Gold Price Analysis: Dip-buying should help limit any meaningful slide
- Gold struggled to capitalize on its early uptick to over one-week tops.
- The pullback might still be seen a buying opportunity near $1720 level.
Gold extended its steady intraday pullback from over one-week tops and was last seen trading near the lower end of its daily trading range, around the $1730 region.
The pullback lacked any major catalyst and could be solely attributed an intraday USD rebound, which tends to undermine demand for the dollar-denominated commodity.
Given Friday's sustained break through the $1720 horizontal resistance, which coincided with 100-hour SMA, the set-up still seems tilted in favour of bullish traders.
The positive outlook is further reinforced by bullish oscillators on 4-hourly/daily charts, which support prospects for the emergence of some dip-buying at lower levels.
Hence, any subsequent fall might still be seen as a buying opportunity near the mentioned confluence resistance breakpoint amid a weaker tone around the equity markets.

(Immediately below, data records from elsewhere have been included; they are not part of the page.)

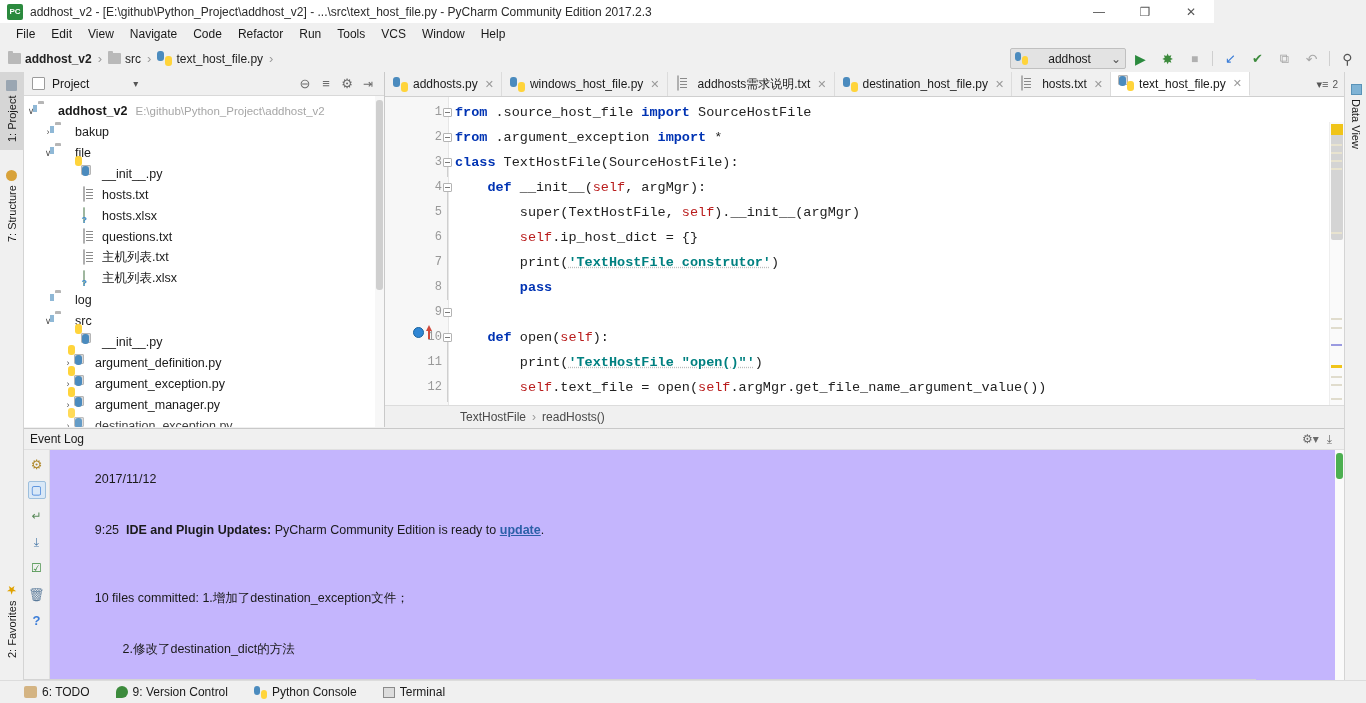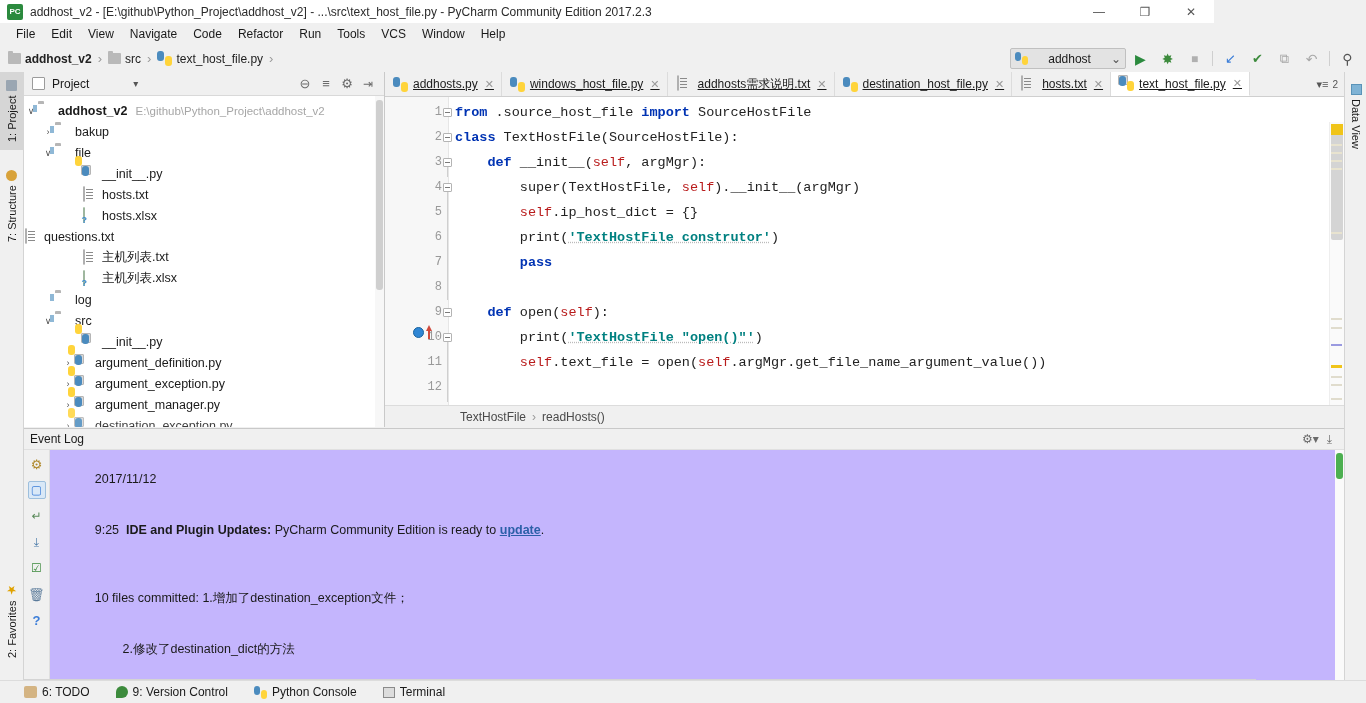"addhosts.py" .etab { text-decoration: underline -> none }
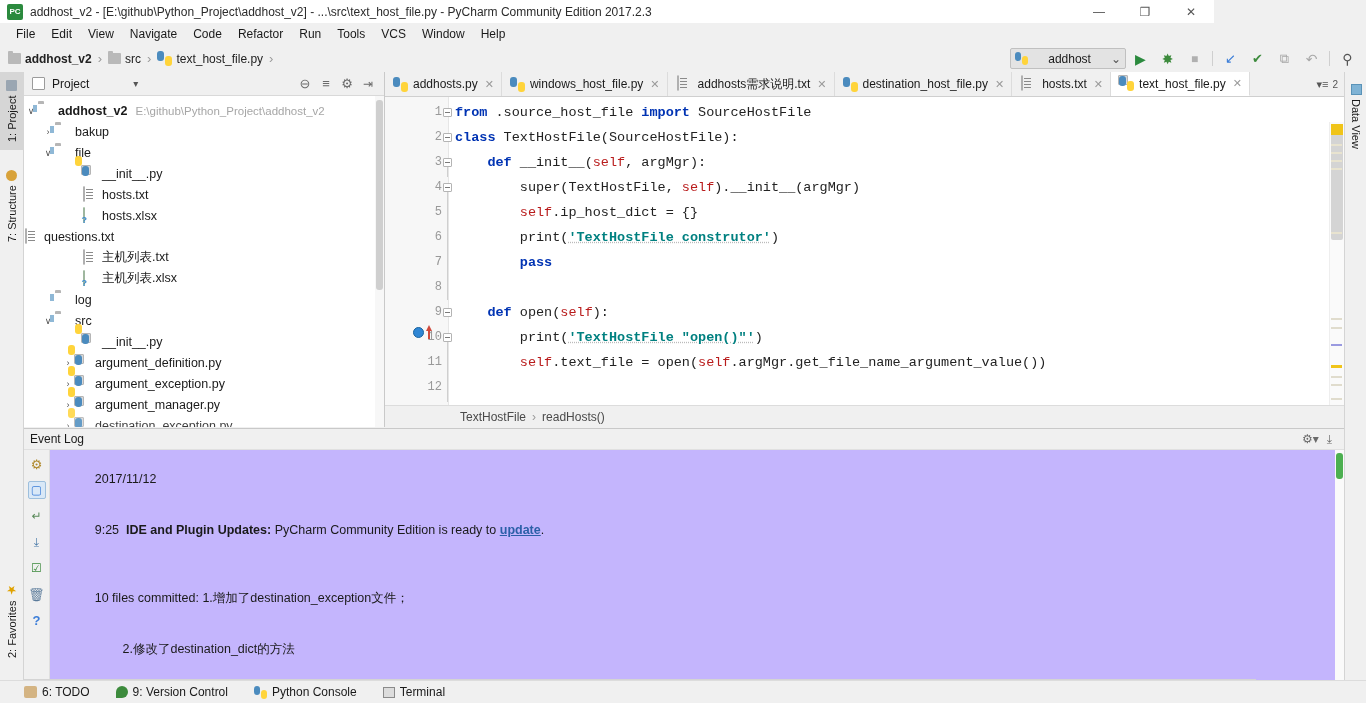"from .argument_exception import *" div.cline { html: none -> <div><span>from</span><span> .argument_exception </span><span>import</span><span> *</span></div> }
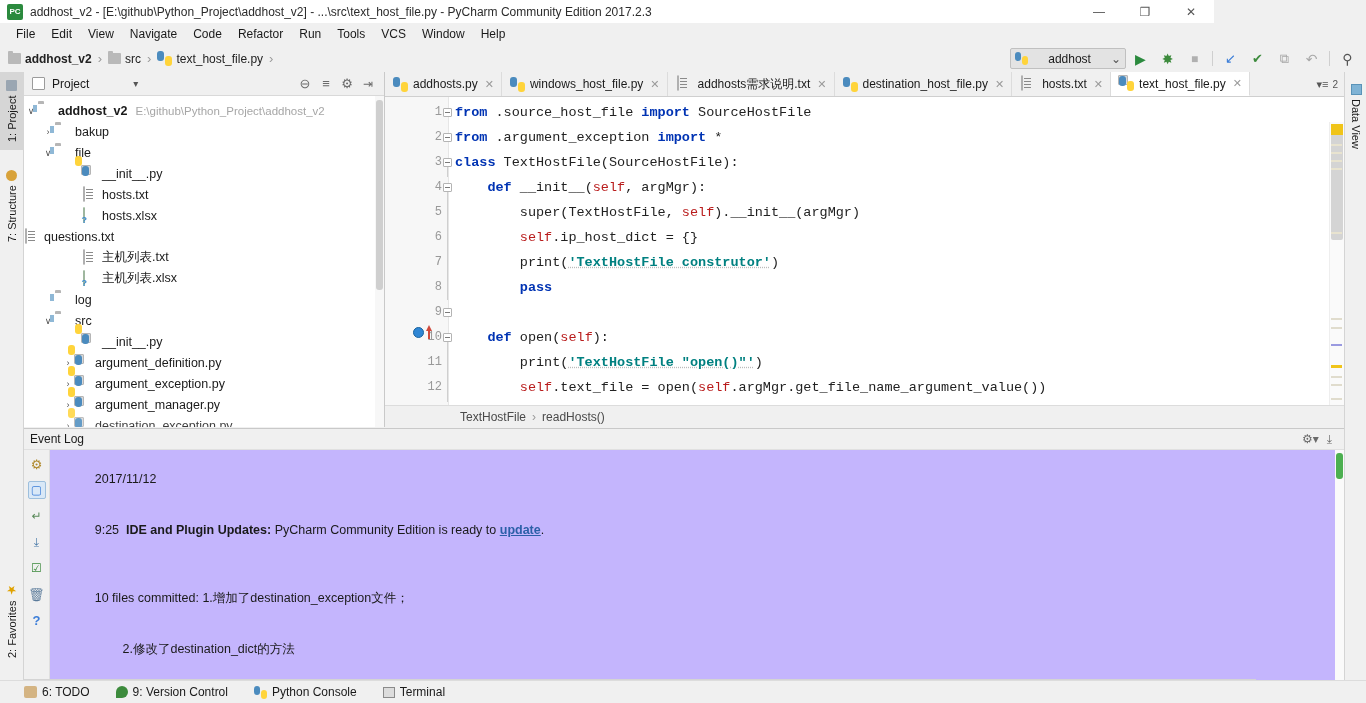"questions.txt" div.tnode { padding-left: none -> 58px }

That said, a convincing break through the $1720 support zone might prompt some technical selling and accelerate the fall back towards challenging the $1700 mark.
On the upside, the $1744-45 region, closely followed by the $1750 level now seems to act as immediate resistance, which if cleared might be seen as a fresh trigger for bulls.
The commodity might then aim to retest multi-year tops, near the $1765 level, en-route a near two-month-old ascending channel resistance, around the $1780 region.